Structured caching in an actor

mattie · June 11, 2023, 10:13am

During a WWDC2023 lab, caching values in an actor came up. I suggested my typical technique of caching a Task within the actor. The engineer brought up a number of pitfalls with that approach, and suggested trying to use structured concurrency instead. I really wanted to understand how to do this, but we ran out of time.

The basic idea, if I understood right, was to use withCheckedThrowingContinuation and escape its continuation. I've been trying a few different things, and I'm not getting anywhere. Does anyone have any pointers on how I might go about this?

Here's my usual unstructured approach:

actor MyActor {
	var cachingTask: Task<String, Error>?

	func getValue() async throws -> String {
		if let task = cachingTask {
			return try await task.value
		}

		let task = Task<String, Error> {
			// pretend this really expensive
			return "hello"
		}

		self.cachingTask = task

		return try await task.value
	}
}

libei · June 11, 2023, 5:45pm

They are recommending the way you used in here: Protect mutable state with Swift actors - WWDC21 - Videos - Apple Developer (Code -> 11:59 - Check your assumptions after an await: A better solution)

I can't come up with a way using structured concurrency APIs (async let and TaskGroup) either.

And I'm curious about pitfalls with this approach.

MarSe32m · June 12, 2023, 7:12am

You implementation already supports priority escalation so the only potential "pitfall" I can come up with is that your implementation doesn't support any kind of cancellation, though cancellation behavior is always specific to the problem you are trying to solve.

For example here, say a task is waiting on the caching task and gets cancelled. Do you want to be able to stop that waiting task and throw a CancellationError and let the other waiting tasks keep waiting?
Do you want to forward the cancellation to the caching task as well which could lead to the other waiting tasks to get a CancellationError thrown at them if the caching task somehow responds to the cancellation? Maybe only forward the cancellation if the task that started the caching task gets cancelled? The answer to all of these questions depends on what kind of behavior you want to achieve.

Other than that I can't see a way how you could benefit from structured concurrency; rather, it would make this a lot more complicated than it needs to be.
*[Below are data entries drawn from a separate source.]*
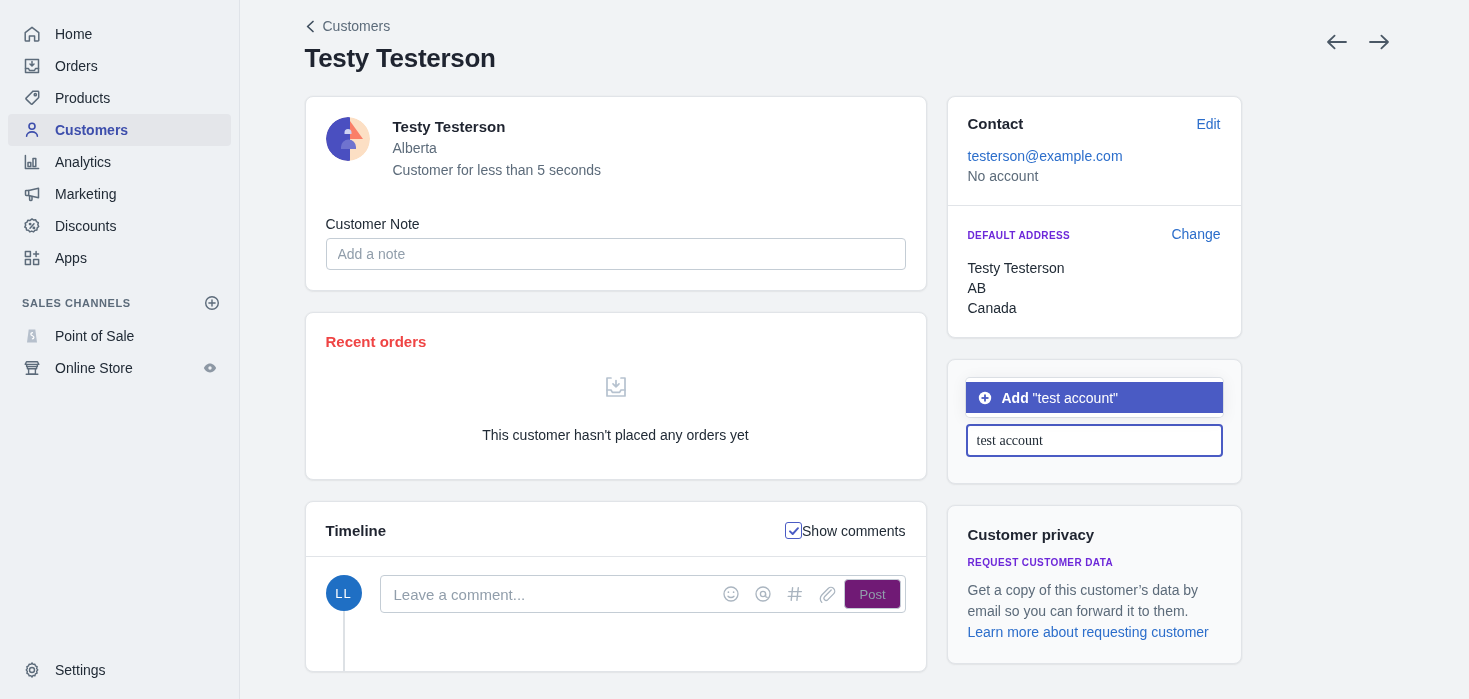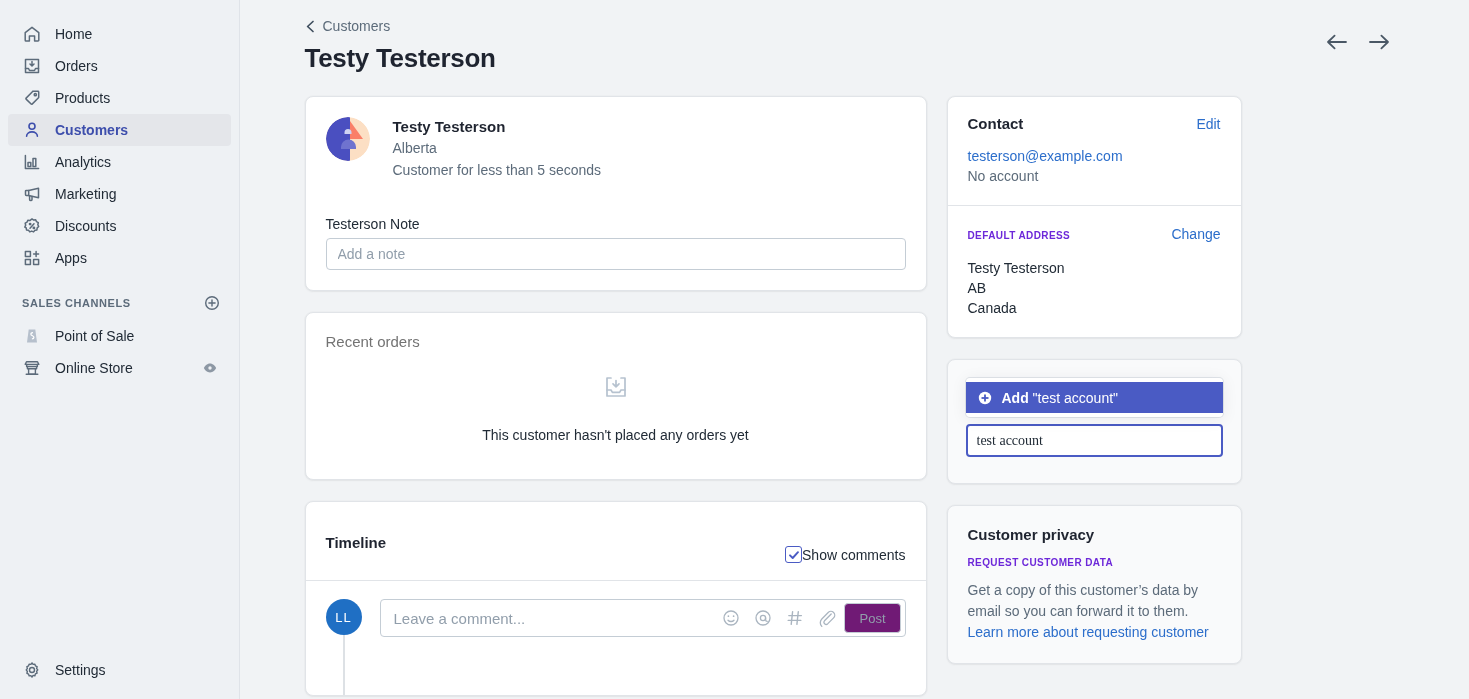"Testerson Note" div.note-label { text: Testerson -> Customer }
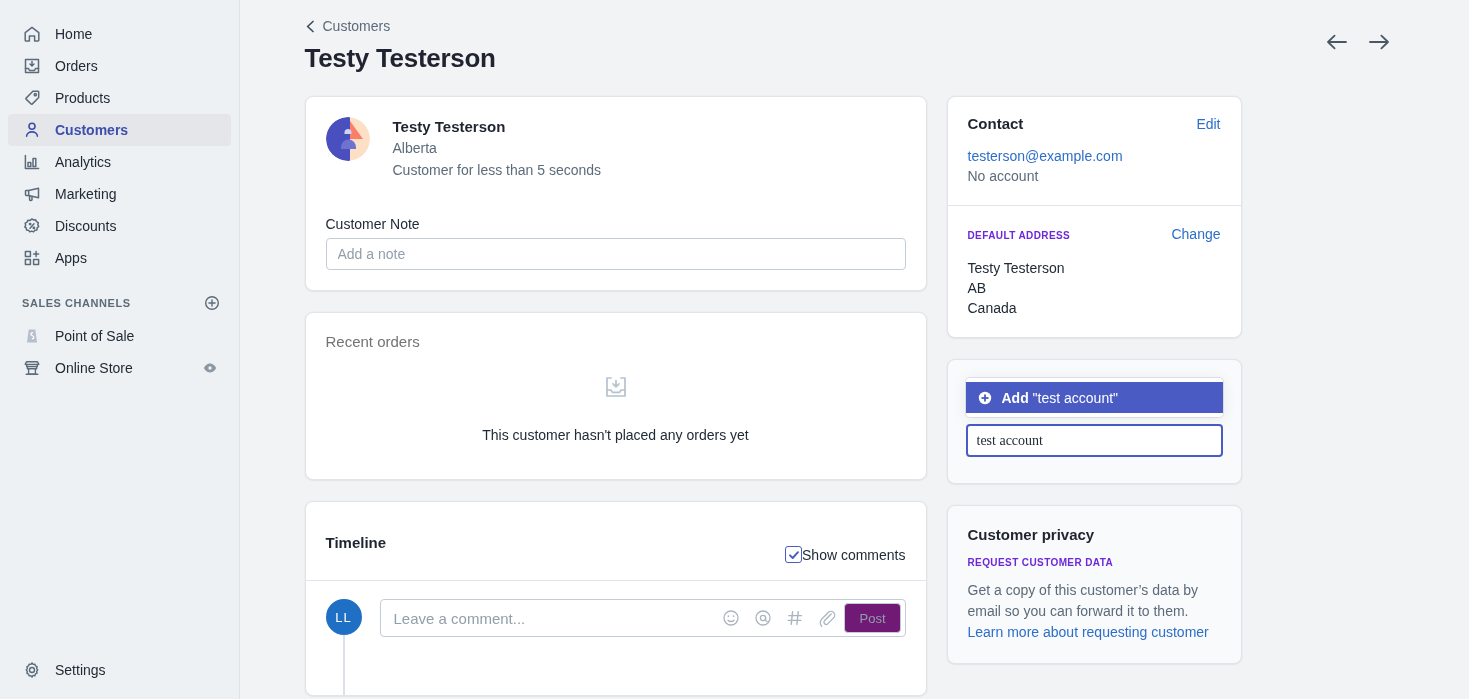"Recent orders" .card-title { color: #737373 -> #ef4444; font-weight: 400 -> 700 }
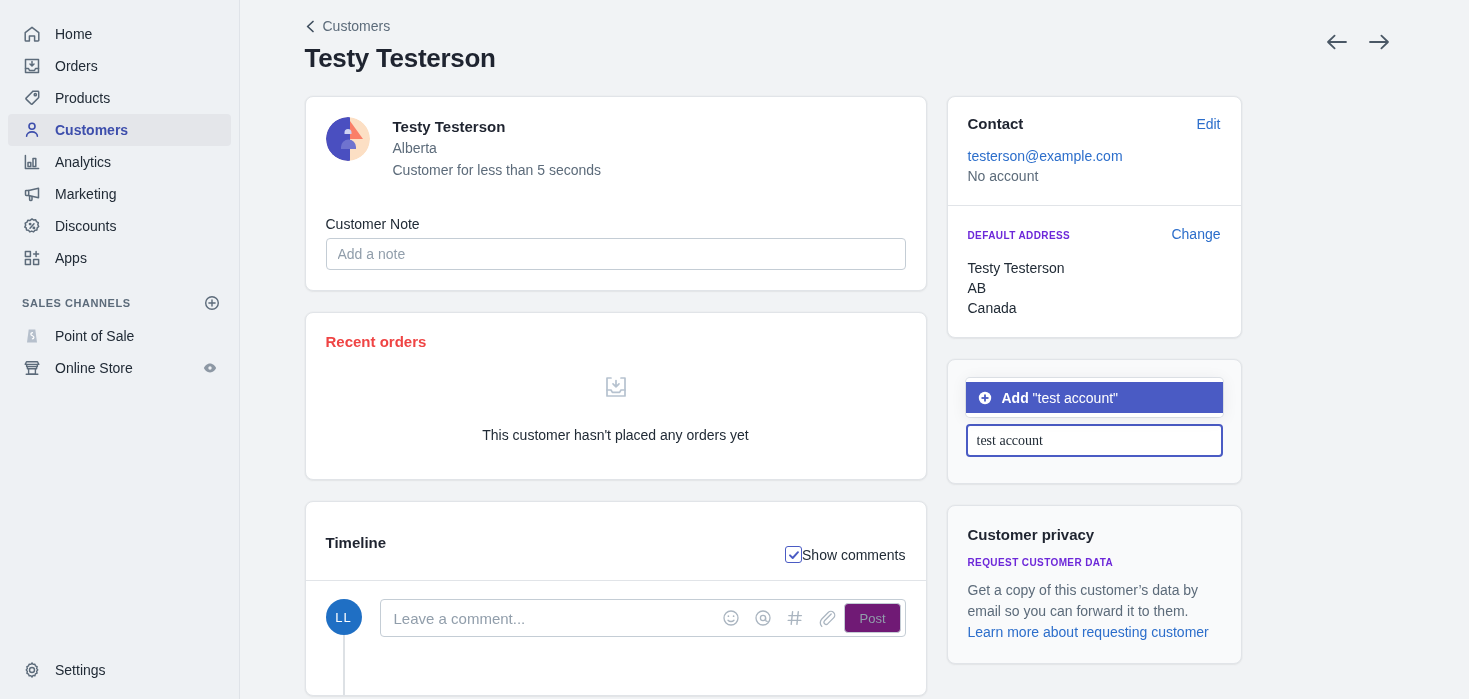"Show comments" .show-comments { margin-top: 24px -> none }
vns · June 12, 2023, 9:24am

The issue with creating Task inside actor is that you loose priority and cancellation propagation from the task/group in which getValue() would be called. More likely you want to achieve something like this:

actor Example {

    private var loadingValue = false
    private var valueContinuations: [CheckedContinuation<String, Error>] = []

    func getValue() async throws -> String {
        guard !loadingValue else {
            return try await withCheckedThrowingContinuation { continuation in
                valueContinuations.append(continuation)
            }
        }
        loadingValue = true
        var error: Error?
        do {
            let value = try await someComplexTask()
            resumeValueContinuations(with: .success(value))
        } catch let thrownError {
            error = thrownError
            resumeValueContinuations(with: .failuew(thrownError))
        }
        loadingValue = false
        if let error {
            throw error
        }
        return value
    }

    func someComplexTask() async throws -> String {
        try await Task.sleep(nanoseconds: UInt64(10 * 1e9))
        let value = UUID().uuidString
        return value
    }

    func resumeValueContinuations(with result: Result<String, Error>) {
        for continuation in valueContinuations {
            continuation.resume(returning: value)
        }
        valueContinuations = []
    }

}

func main() async throws {
    let example = Example()
    let result = try await withThrowingTaskGroup(of: String.self) { group in
        group.addTask {
            try await example.getValue()
        }
        group.addTask {
            try await example.getValue()
        }
        group.addTask {
            try await example.getValue()
        }
        var output: [String] = []
        for try await value in group {
            output.append(value)
        }
        return output
    }
    print(result)
}

final class ExampleTests: XCTestCase {

    // Expected to print 3 same UUID values after 10 seconds.
    func test_structuredActorExample() async throws {
        try await main()
    }

}

adamkuipers · June 12, 2023, 6:03pm

I think there's a bug since you don't resume the continuations when your task fails. Otherwise the continuations will wait forever since they never resume with an error. I ran into this comparing how the two implementations behave when the group is cancelled (indeed, the task implementation doesn't react to cancellation).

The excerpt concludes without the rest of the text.